WASHINGTON — Have alien lifeforms meddled with the United States’ nuclear weapons systems?

Organizers of week-long public hearings on UFOs and extraterrestrials say this is the case, and will present witnesses to back up their claims.

Tuesday marks the second day of these hearings, and former Air Force personnel are expected to testify that extraterrestrials interfered with nuclear weapons systems on several occasions, organizers say.

The next round of testimony will also touch upon the infamous “Bentwaters UFO incident” of 1980, which has become the United Kingdom’s best-known close encounter.

Six former members of Congress are being paid $20,000 each to preside over the event — which runs through Friday — hearing testimony by folks hoping to prove that aliens try to contact Earth, and that the government tries to keep it a secret.

“This is a pseudo-congressional hearing,” cautioned former Rep. Carolyn Kilpatrick, D-Mich, making clear the event at the National Press Club doesn’t exactly have the blessing of Congress.

But it looked a lot like a congressional hearing Monday with veterans of Capitol Hill seated at the dais, faced by earnest-looking witnesses leaning into the table-top microphones.

“I have, seven times, heard of cases in which pilots were scrambled to chase UFOs,” said Stanton Friedman, a Canadian UFO researcher.

“My estimate is a rough one, but it’s not less than 10,000 reports are written by people, per year,” added another UFO researcher, Richard Dolan.

The witnesses said they believed the remains of extraterrestrials are piling up in secret government laboratories.
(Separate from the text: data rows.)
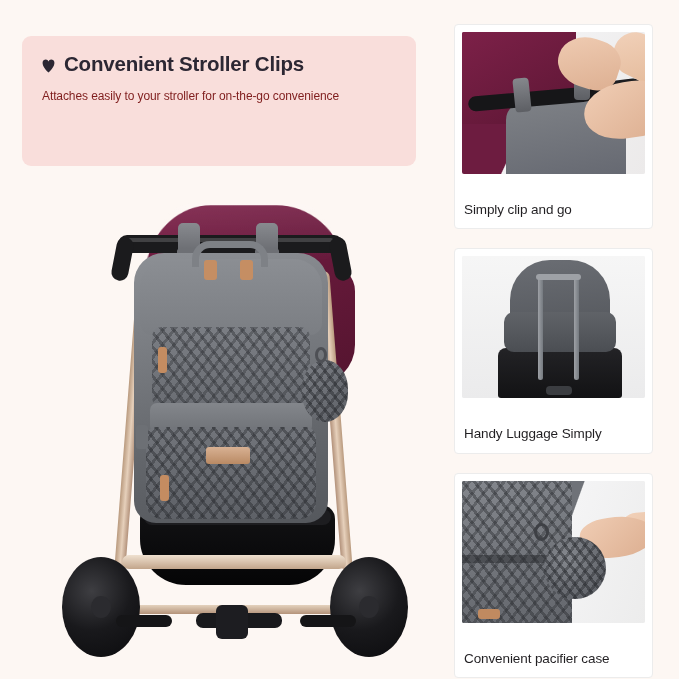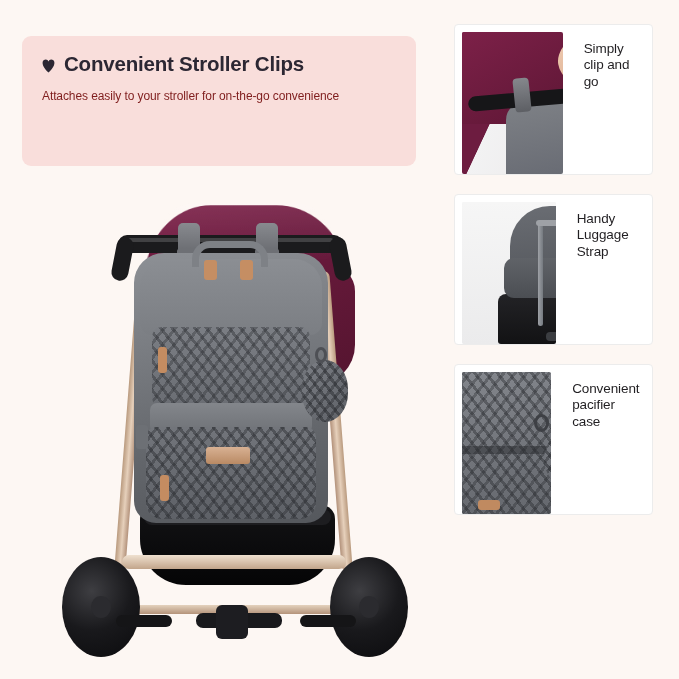--- a/index.html
+++ b/index.html
@@ -318,21 +318,21 @@
     flex-direction: column;
     gap: 19px;
   }
 
   .feature-card {
     background: #ffffff;
     border: 1px solid #ececec;
     border-radius: 4px;
     padding: 7px 7px 0 7px;
     display: flex;
-    flex-direction: row;
+    flex-direction: column;
     gap: 19px;
   }
 
   .card-photo {
     width: 100%;
     height: 142px;
     border-radius: 2px;
     overflow: hidden;
     position: relative;
     background: #f3f3f3;
@@ -585,21 +585,21 @@
     <div class="card-photo">
       <div id="photo-lug-bg"></div>
       <div id="photo-lug-pack"></div>
       <div id="photo-lug-suitcase"></div>
       <div id="photo-lug-pocket"></div>
       <div class="photo-lug-rail" id="photo-lug-rail-l"></div>
       <div class="photo-lug-rail" id="photo-lug-rail-r"></div>
       <div id="photo-lug-railtop"></div>
       <div id="photo-lug-handle-grip"></div>
     </div>
-    <div class="card-caption">Handy Luggage Strap</div>
+    <div class="card-caption">Handy Luggage Simply</div>
   </div>
 
   <div class="feature-card">
     <div class="card-photo">
       <div id="photo-pac-bg"></div>
       <div id="photo-pac-pack"></div>
       <div id="photo-pac-divider"></div>
       <div id="photo-pac-tab"></div>
       <div id="photo-pac-arm"></div>
       <div id="photo-pac-hand"></div>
“We have been retrieving craft and bodies from at least 1941 in Cape Girardeau, Missouri,” explained Linda Moulton-Howe, a self-described journalist and researcher.

Roswell, N.M., Area 51 and Wright Patterson Air Force Base are just a few of the places witnesses said they feel UFO and ET evidence is hidden.

Even residents of the White House were identified as UFO observers.

“There’s a lot of rumored stories about various presidents who have seen UFOs,” says Grant Cameron, another witness identified as a Canadian UFO researcher.

Unshackled from the constraints of party leaders and committee chairmen, the former members of Congress were free to press their case.

Former Maryland Rep. Roscoe Bartlett, R-Md., has had a long-time interest in UFOs and was a natural to sit on the panel.

“As our technology has developed, the sightings have become more frequent. But there have been sightings way back in history, am I correct?” Bartlett asked the witnesses.

“Correct,” the witnesses assured the former lawmaker. “That is absolutely correct.”

Perhaps, not surprisingly, the panel heard repeated charges of a government cover-up.

“Something is very wrong in the underbelly of this country that I think is related directly to a policy of denial,” charged Linda Moulton Howe.